Kaum ein Forschungsbereich der Computerwissenschaften ist so sehr von Mythen und Gerüchten, Erwartungen und Befürchtungen umrankt wie die Arbeitsrichtung "Künstliche Intelligenz".

Im Kern der äußerst gegensätzlichen Emotionen und Ansichten, die der Begriff auslöst, liegt die Vorstellung eines aus sich selbst entwicklungsfähigen technischen Systems – eines unabhängigen Automaten, der zu eigenständigen Erkenntnissen kommen, also "denken" könnte, in der Bewegungsmechanik eines Roboters untergebracht auch "handeln". Ein Programmierer hat es so formuliert: "Ein Computer, der sich seine Ersatzteile selber klauen kann."

Manche Zeitgenossen betrachten die Konzepte solcher Maschinen voll Zuversicht. Sie sehen etwas wie Autopilot-gesteuerte Überschallflugzeuge des Geistes Gestalt annehmen; Gedankenbrutkästen, die culture calculating betreiben, Zivilisations-Optimierung, elektronische Weltverarbeitung.

Unbehagen bereitet dagegen vielen die Perspektive einer wildgewordenen, super-intelligenten, aber amoralischen allen machine, eines unmenschlichen bösen Geräts, das sich gegen die Menschen wendet, die es gebaut haben.

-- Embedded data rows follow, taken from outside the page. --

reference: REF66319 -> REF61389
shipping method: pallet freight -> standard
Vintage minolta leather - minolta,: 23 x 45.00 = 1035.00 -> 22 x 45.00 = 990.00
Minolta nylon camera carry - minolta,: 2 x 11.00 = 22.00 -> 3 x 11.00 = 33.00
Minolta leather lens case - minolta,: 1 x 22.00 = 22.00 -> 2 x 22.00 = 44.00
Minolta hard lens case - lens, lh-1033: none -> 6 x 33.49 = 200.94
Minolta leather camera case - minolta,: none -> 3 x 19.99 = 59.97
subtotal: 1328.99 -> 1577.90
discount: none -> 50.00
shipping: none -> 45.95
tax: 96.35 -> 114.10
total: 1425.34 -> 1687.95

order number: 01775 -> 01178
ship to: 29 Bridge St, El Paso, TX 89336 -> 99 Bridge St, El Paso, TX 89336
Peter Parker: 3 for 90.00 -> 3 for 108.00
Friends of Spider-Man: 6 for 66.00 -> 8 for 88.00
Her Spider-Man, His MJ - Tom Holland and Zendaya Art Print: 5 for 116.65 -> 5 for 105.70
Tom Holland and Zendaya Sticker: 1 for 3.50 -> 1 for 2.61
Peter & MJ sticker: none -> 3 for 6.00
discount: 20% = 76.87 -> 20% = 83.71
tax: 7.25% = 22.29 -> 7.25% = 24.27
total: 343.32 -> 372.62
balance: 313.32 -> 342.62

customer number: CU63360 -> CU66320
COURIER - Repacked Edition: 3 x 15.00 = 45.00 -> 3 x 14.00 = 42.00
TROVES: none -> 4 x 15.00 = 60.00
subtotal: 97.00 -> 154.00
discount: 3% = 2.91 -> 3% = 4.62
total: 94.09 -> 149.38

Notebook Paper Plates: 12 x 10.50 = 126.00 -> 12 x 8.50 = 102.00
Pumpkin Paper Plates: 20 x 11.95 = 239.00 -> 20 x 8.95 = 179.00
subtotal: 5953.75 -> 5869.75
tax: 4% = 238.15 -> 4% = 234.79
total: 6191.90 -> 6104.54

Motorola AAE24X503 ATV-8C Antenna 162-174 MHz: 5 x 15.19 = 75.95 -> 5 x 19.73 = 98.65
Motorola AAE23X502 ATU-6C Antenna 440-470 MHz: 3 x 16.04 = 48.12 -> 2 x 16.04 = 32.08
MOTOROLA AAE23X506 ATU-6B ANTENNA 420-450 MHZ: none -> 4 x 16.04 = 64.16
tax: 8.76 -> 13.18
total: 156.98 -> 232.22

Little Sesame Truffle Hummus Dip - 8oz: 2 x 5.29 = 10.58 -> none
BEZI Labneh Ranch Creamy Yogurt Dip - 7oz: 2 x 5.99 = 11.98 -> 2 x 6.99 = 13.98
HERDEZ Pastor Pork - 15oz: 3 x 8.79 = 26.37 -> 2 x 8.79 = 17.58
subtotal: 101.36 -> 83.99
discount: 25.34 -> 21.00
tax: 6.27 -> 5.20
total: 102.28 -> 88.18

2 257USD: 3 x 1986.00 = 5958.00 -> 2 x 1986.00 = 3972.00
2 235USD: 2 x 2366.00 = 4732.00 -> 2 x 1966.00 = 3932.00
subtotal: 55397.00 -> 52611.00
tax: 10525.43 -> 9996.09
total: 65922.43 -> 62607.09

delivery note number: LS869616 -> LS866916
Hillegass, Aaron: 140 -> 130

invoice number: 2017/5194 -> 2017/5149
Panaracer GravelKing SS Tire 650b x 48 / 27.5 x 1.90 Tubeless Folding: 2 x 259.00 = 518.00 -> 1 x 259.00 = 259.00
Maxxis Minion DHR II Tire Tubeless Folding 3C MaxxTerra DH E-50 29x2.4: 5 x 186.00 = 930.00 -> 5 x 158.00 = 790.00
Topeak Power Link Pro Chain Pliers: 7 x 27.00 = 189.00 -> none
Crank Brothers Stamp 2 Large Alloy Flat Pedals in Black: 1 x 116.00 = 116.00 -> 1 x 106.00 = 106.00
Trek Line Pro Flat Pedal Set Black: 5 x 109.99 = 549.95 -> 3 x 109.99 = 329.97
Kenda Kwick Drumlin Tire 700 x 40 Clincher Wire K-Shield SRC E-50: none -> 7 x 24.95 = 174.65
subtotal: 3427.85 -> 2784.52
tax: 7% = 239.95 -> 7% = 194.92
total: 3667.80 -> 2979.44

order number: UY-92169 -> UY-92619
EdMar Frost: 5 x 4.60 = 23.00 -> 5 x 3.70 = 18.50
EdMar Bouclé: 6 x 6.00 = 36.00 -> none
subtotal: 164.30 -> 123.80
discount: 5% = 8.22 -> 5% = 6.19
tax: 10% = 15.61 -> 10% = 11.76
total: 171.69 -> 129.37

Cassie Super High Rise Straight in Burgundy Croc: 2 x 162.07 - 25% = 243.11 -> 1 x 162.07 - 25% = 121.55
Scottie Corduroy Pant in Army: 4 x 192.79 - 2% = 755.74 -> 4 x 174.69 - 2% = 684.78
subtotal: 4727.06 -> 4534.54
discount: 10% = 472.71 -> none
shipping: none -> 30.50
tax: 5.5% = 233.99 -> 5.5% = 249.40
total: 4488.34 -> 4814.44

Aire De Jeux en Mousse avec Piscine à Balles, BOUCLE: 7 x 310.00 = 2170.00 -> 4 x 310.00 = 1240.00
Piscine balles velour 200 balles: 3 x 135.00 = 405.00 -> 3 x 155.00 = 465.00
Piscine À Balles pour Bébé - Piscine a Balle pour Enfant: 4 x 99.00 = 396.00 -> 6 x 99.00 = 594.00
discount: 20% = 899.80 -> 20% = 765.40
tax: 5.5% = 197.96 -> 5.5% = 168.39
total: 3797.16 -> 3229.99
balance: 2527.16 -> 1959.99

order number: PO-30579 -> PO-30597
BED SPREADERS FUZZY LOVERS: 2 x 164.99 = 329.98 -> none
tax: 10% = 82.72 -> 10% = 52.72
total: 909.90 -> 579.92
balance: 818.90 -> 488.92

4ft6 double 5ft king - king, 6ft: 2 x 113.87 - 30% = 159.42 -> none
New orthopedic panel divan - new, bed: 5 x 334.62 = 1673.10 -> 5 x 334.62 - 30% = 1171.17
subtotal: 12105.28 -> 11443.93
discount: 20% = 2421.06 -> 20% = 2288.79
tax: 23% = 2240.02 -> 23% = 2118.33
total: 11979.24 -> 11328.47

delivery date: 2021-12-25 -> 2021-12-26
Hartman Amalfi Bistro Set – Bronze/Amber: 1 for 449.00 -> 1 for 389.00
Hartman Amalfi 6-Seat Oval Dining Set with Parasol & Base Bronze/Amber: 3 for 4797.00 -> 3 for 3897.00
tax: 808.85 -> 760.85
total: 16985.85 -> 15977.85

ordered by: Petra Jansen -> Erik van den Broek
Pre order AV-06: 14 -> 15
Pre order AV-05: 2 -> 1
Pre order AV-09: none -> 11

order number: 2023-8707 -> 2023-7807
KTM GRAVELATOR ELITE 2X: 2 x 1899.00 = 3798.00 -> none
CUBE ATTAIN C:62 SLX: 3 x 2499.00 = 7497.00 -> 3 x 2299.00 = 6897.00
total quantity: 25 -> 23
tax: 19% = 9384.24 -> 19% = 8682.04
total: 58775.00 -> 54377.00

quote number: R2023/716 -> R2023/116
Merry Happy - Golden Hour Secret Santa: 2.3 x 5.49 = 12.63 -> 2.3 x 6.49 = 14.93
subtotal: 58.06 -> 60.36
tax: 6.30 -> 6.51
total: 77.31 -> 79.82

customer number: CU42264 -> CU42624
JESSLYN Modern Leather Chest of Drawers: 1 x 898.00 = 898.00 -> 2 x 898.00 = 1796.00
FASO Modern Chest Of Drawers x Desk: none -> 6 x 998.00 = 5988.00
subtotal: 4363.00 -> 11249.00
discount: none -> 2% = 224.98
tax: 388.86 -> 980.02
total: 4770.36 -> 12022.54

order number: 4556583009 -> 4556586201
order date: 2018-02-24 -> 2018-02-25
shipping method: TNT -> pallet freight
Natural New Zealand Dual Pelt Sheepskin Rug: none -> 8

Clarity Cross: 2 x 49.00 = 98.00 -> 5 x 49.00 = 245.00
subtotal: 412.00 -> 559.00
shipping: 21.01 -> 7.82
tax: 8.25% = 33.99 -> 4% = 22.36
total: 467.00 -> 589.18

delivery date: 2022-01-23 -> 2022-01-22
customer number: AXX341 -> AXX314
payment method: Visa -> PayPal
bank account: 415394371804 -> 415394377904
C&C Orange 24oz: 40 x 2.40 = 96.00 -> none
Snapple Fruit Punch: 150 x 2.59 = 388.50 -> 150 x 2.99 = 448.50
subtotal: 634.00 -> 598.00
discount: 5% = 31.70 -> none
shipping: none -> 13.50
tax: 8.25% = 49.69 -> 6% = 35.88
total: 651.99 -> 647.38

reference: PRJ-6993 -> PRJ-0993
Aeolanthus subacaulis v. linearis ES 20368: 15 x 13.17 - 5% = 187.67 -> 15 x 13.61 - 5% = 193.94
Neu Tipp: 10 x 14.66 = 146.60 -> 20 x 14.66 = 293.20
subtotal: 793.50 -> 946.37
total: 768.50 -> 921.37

Der Begriff artificial intelligence (AI) wurde Mitte der fünfziger Jahre von amerikanischen Wissenschaftlern geprägt. Literatur und Kino lassen seit Jahrzehnten Visionen von autonomen Super-Sinniergeräten und Mensch-Maschinen erstehen.

So erzählt Stanislaw Lem in seinem Roman "Die Fliegen" von der Entdeckung einer versunkenen Roboter-Zivilisation auf einem Wüstenplaneten. Es stellt sich heraus, daß die Maschinen vor Zeiten nicht nur ihre Konstrukteure, sondern darüber hinaus die ganze Biosphäre des Planeten beseitigt und die Meere ausgetrocknet haben. Hauptgrund für die automatengelenkte Apokalypse: Feuchtigkeit, Essenz jeder biologischen Existenzform, bedroht durch Kurzschlüsse und Rost die Funktion elekronischer Maschinen.

Dazu paßt der heute – neben Hardware und Software, den Bezeichnungen für Geräte und Programme – in der Computerbranche gebräuchliche Jux-Terminus Wetware: Das sind wir, die Menschen.